LockBit ransomware gang promises bounty payment for personal data


The infamous ransomware-as-a-service group is offering money to researchers and hackers willing to share personal data for exploitation.

Bug bounty program is a deal offered for hackers or developers to receive compensation for reporting bugs, security exploits and vulnerabilities
Image: Piscine26/Adobe Stock

In a new twist on the ransomware game, the LockBit cybercrime group has launched a bug bounty program promising money to people willing to share sensitive data that can be exploited in ransomware attacks. A recent tweet posted by the vx-underground account, which publishes malware samples, says that through the new bounty program, LockBit will pay for personally-identifiable information on “high-profile individuals, web security exploits and more.”

The bounty program is being unveiled with the release of LockBit 3.0, the latest version of the gang’s ransomware-as-a-service product and one already being used in new ransomware attacks. At its LockBit 3.0 bug bounty site, the group is inviting “all security researchers, ethical and unethical hackers on the planet” to participate in their bug bounty program. The rewards for leaking personal data vary from $1,000 to as much as $1 million.

SEE: Password breach: Why pop culture and passwords don’t mix (free PDF) (TechRepublic)

Bug bounty programs are typically used by legitimate companies as a way to coax security researchers and hackers to find vulnerabilities in their software code. This move by LockBit apparently is the first time a cybercrime group is using the same concept — except this time for nefarious purposes. This development also comes as ransomware groups are increasingly being run like legal enterprises with a business structure and model.

“Businesses offer bug bounties to get more eyes on their code, hoping they offer enough of a reward to entice researchers to take a look and responsibly disclose what they find,” said Mike Parkin, senior technical engineer at cyber risk company Vulcan Cyber. “Now, with the LockBit ransomware gang apparently offering bug bounties of their own, anyone that still doubts cybercriminal gangs have reached a level of maturity that rivals the organizations they target may need to reassess. They have taken a page straight from a mature organization’s development playbook.”

The LockBit 3.0 bounty site even includes a menu of bug bounty categories of interest to the gang, as revealed by Bleeping Computer. The group promises payment for website bugs such as cross-site scripting vulnerabilities and SQL injections. But it goes beyond just vulnerabilities. The gang says it will pay for errors found in its own ransomware encryption and decryption process, flaws that could allow root access to its own servers and even “brilliant ideas” that can help it improve its site and software.

But the most lucrative offer is in the form of $1 million, paid for doxing the affiliate program boss. This means that the group is challenging people to find the real identity of LockBit’s affiliate program boss, someone known only as LockBitSupp, and is willing to pay a lot to see if anyone can identify them. This offer has been around since at least March 2022, when LockBitSupp promised $1 million to the FBI agent who could “de-announce” them.
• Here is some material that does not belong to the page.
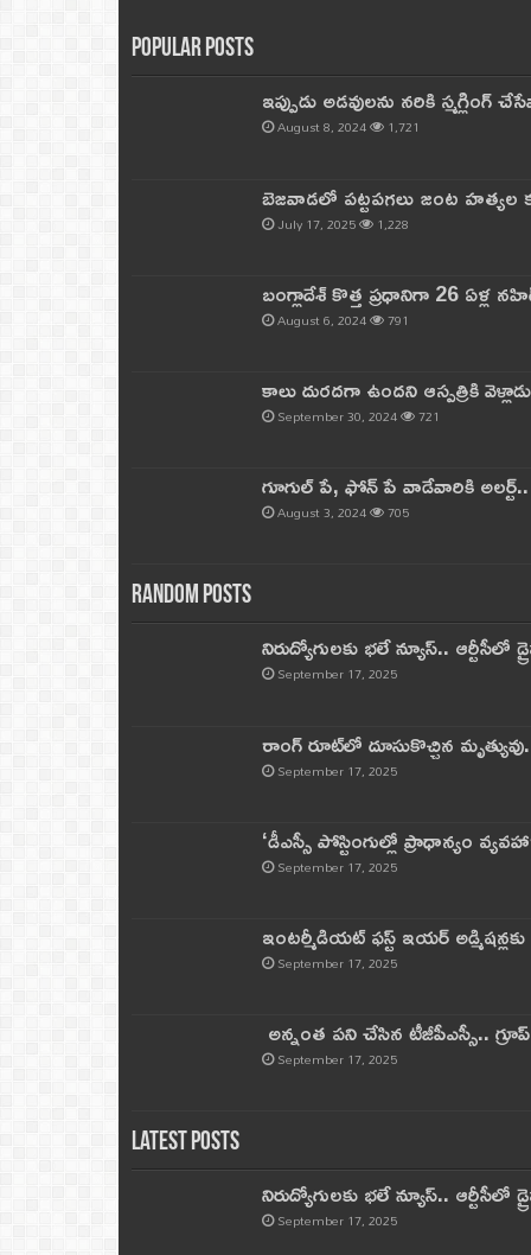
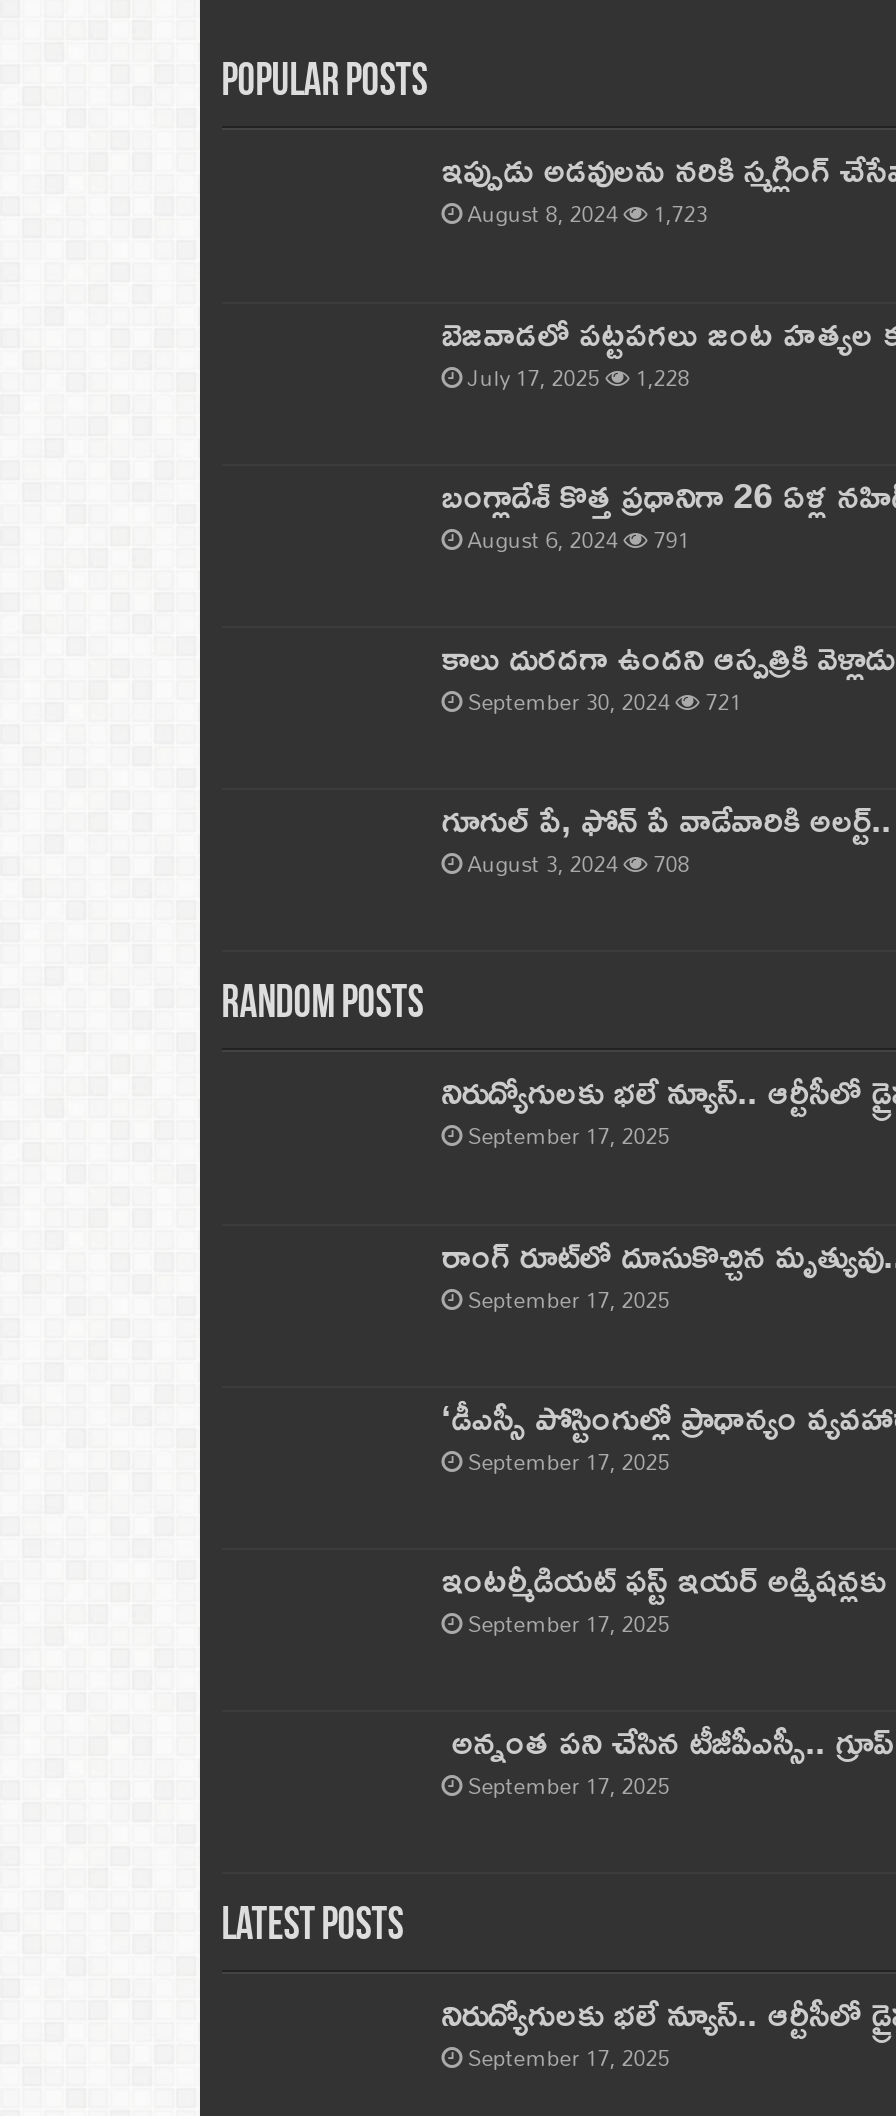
[277,114,419,141] August 8, 2024 1,721 -> [468,193,708,237] August 8, 2024 1,723
[277,500,409,526] August 3, 2024 705 -> [468,842,690,886] August 3, 2024 708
The LockBit bug bounty program naturally relies on finding unethical researchers, hackers and other individuals willing to provide criminals with sensitive data to make a quick buck. Though most organizations want to trust their employees and partners, the sad reality is that businesses have to make sure assets are protected against all threats, both external and internal.

“The bigger headline here is that attackers are increasingly finding they can buy access to the companies and systems they want to attack,” said Casey Bisson, head of product and developer enablement at security firm BluBracket. “This should have every enterprise looking at the security of their internal supply chain, including who and what has access to their code and any secrets in it. Unethical bounty programs like this turn passwords and keys in code into gold.”